*WHAT YOU HAVE TO DO*
Find "POST /api/booksPOST /api/books | 创建新的书籍。Create a new book.", then copy its line and every later line of the entries exactly through the end, leaving all pictures out.

*DATA UNDER STUDY*
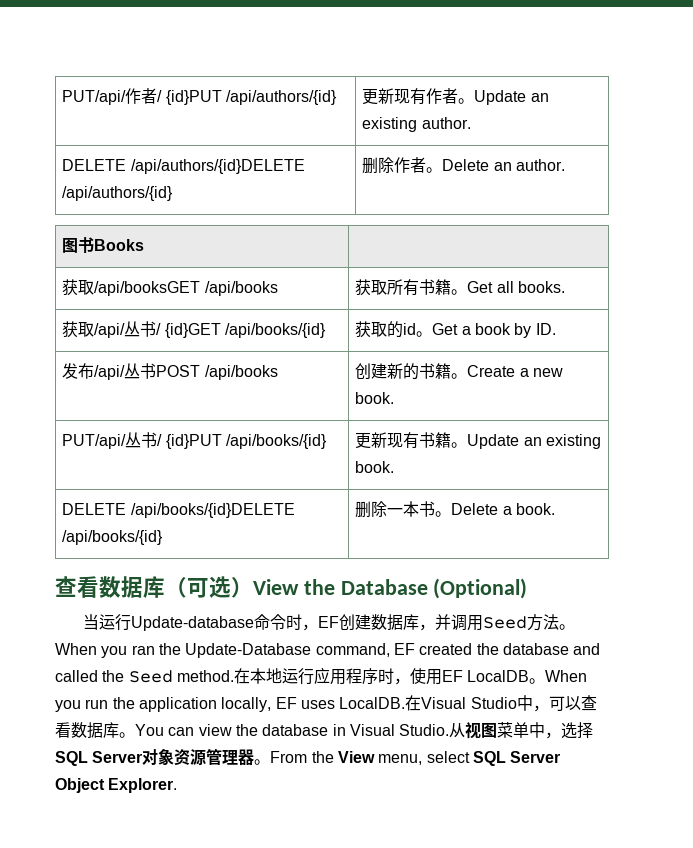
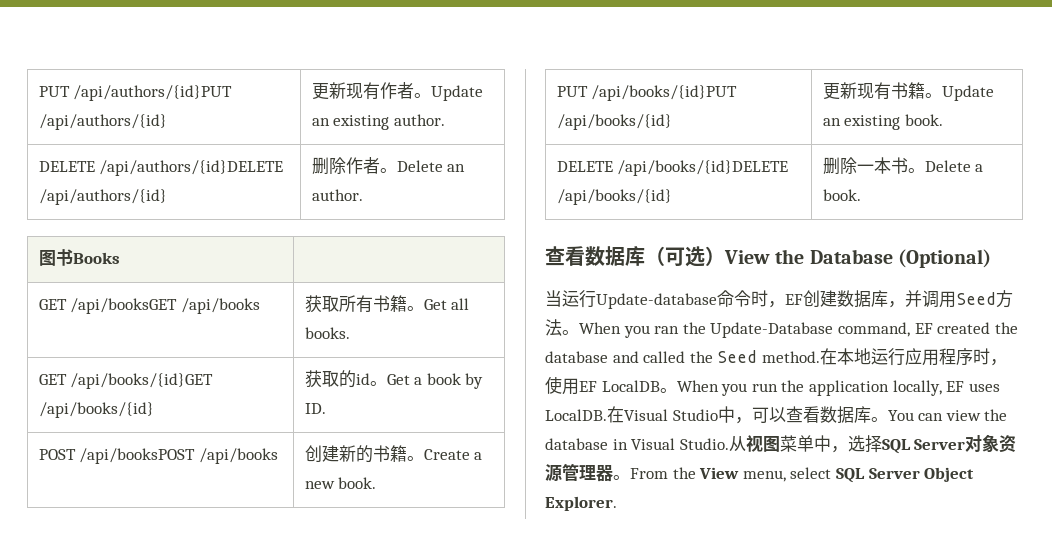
- PUT/api/作者/ {id}PUT /api/authors/{id} | 更新现有作者。Update an existing author.
+ PUT /api/authors/{id}PUT /api/authors/{id} | 更新现有作者。Update an existing author.
- 获取/api/booksGET /api/books | 获取所有书籍。Get all books.
+ GET /api/booksGET /api/books | 获取所有书籍。Get all books.
- 获取/api/丛书/ {id}GET /api/books/{id} | 获取的id。Get a book by ID.
+ GET /api/books/{id}GET /api/books/{id} | 获取的id。Get a book by ID.
- 发布/api/丛书POST /api/books | 创建新的书籍。Create a new book.
+ POST /api/booksPOST /api/books | 创建新的书籍。Create a new book.
- PUT/api/丛书/ {id}PUT /api/books/{id} | 更新现有书籍。Update an existing book.
+ PUT /api/books/{id}PUT /api/books/{id} | 更新现有书籍。Update an existing book.

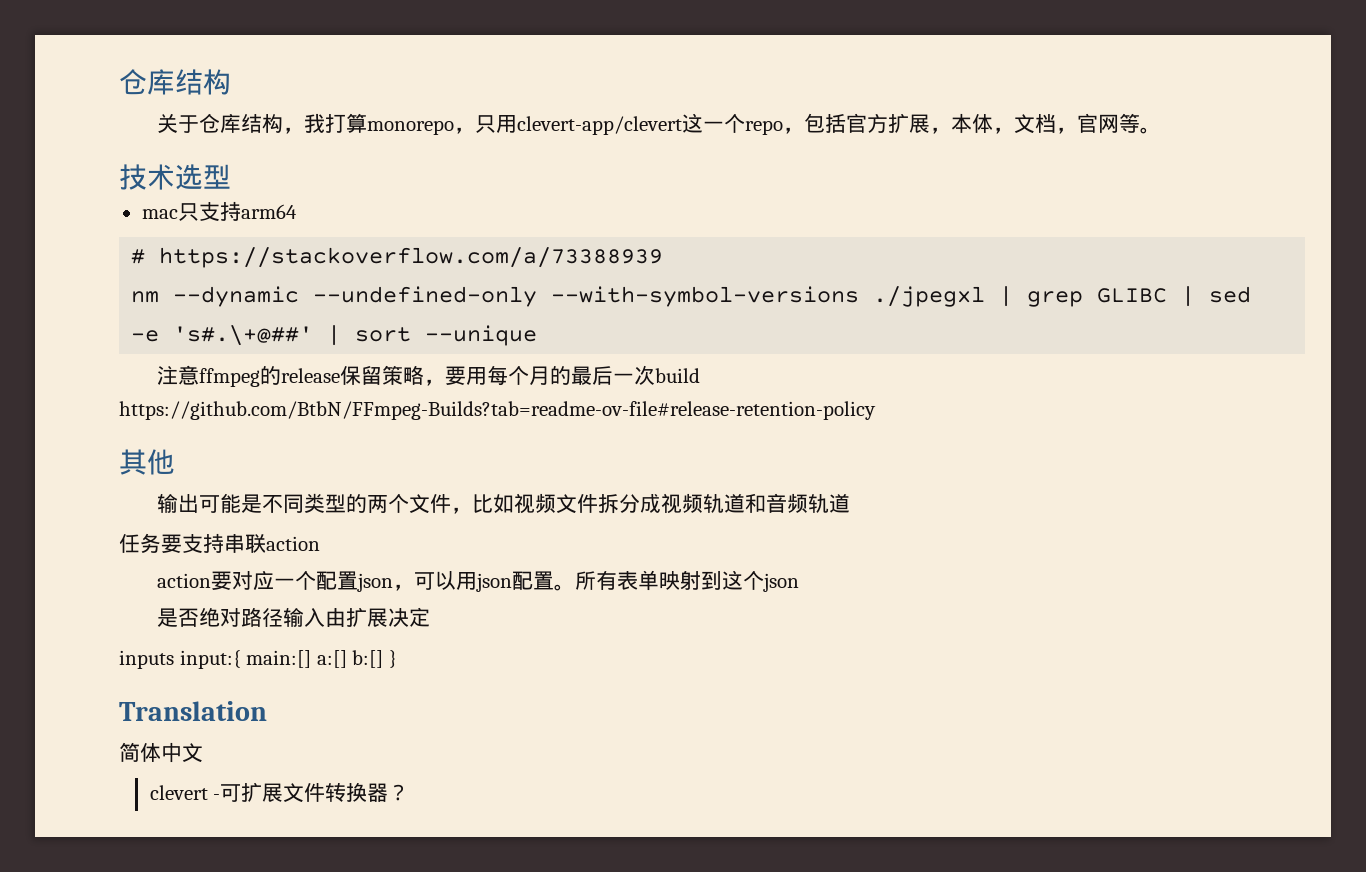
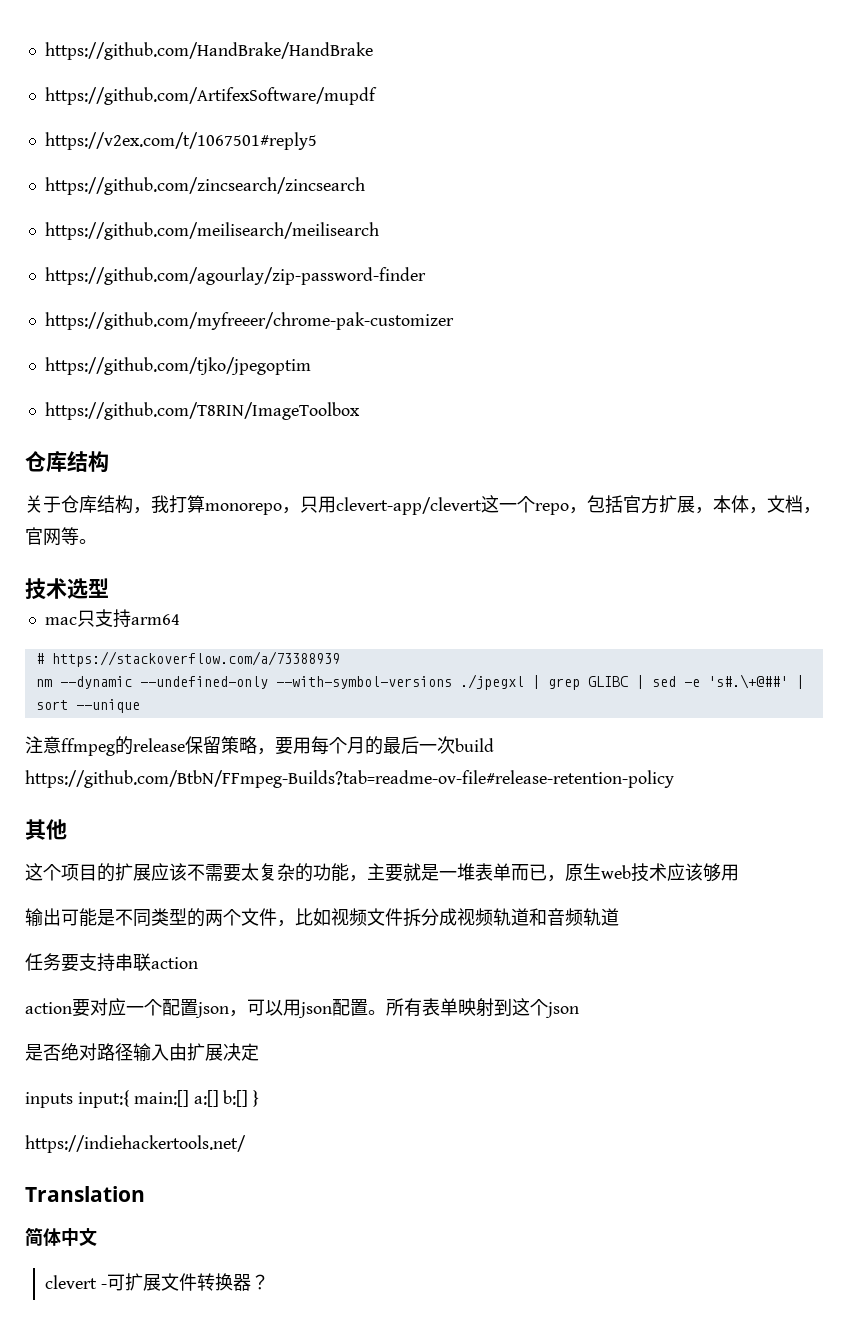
+ https://github.com/HandBrake/HandBrake
+ https://github.com/ArtifexSoftware/mupdf
+ https://v2ex.com/t/1067501#reply5
+ https://github.com/zincsearch/zincsearch
+ https://github.com/meilisearch/meilisearch
+ https://github.com/agourlay/zip-password-finder
+ https://github.com/myfreeer/chrome-pak-customizer
+ https://github.com/tjko/jpegoptim
+ https://github.com/T8RIN/ImageToolbox
+ 这个项目的扩展应该不需要太复杂的功能，主要就是一堆表单而已，原生web技术应该够用
+ https://indiehackertools.net/

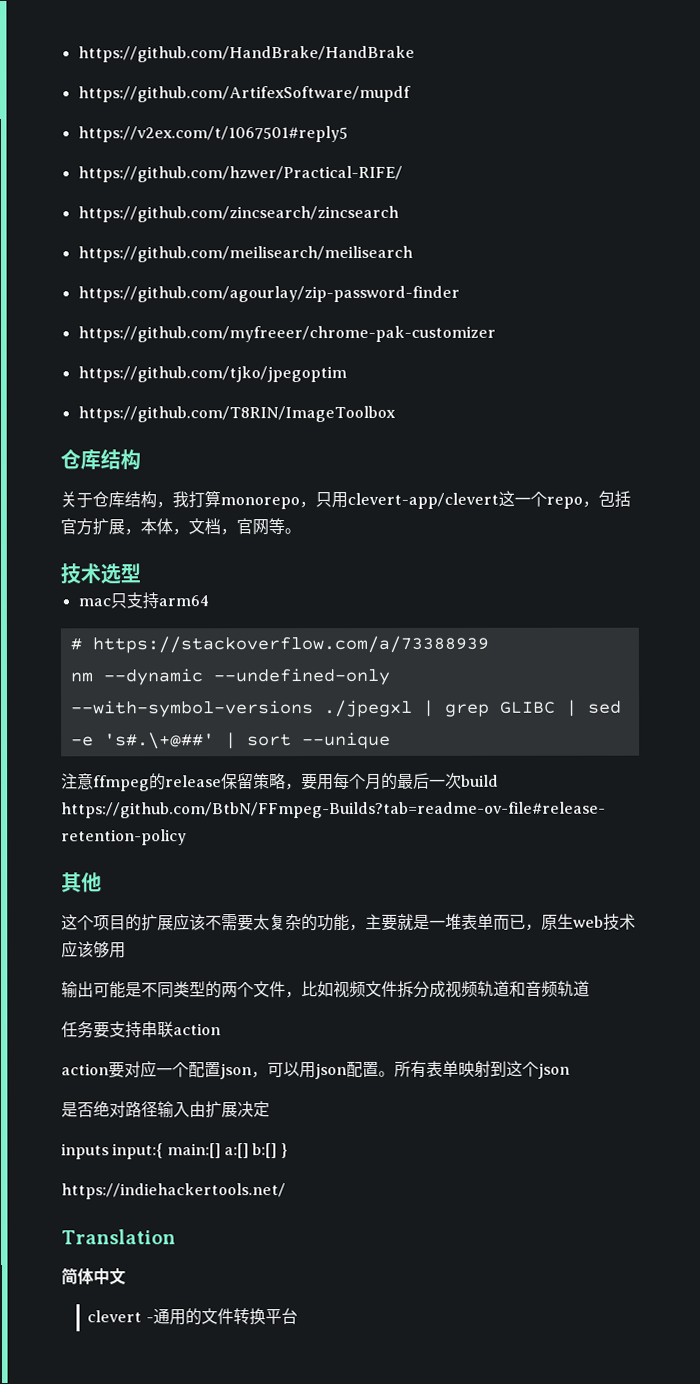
+ https://github.com/hzwer/Practical-RIFE/
- clevert -可扩展文件转换器？
+ clevert -通用的文件转换平台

*WRITTEN REPLY*
+ POST /api/booksPOST /api/books | 创建新的书籍。Create a new book.
- PUT/api/丛书/ {id}PUT /api/books/{id} | 更新现有书籍。Update an existing book.
+ PUT /api/books/{id}PUT /api/books/{id} | 更新现有书籍。Update an existing book.

+ https://github.com/HandBrake/HandBrake
+ https://github.com/ArtifexSoftware/mupdf
+ https://v2ex.com/t/1067501#reply5
+ https://github.com/zincsearch/zincsearch
+ https://github.com/meilisearch/meilisearch
+ https://github.com/agourlay/zip-password-finder
+ https://github.com/myfreeer/chrome-pak-customizer
+ https://github.com/tjko/jpegoptim
+ https://github.com/T8RIN/ImageToolbox
+ 这个项目的扩展应该不需要太复杂的功能，主要就是一堆表单而已，原生web技术应该够用
+ https://indiehackertools.net/

+ https://github.com/hzwer/Practical-RIFE/
- clevert -可扩展文件转换器？
+ clevert -通用的文件转换平台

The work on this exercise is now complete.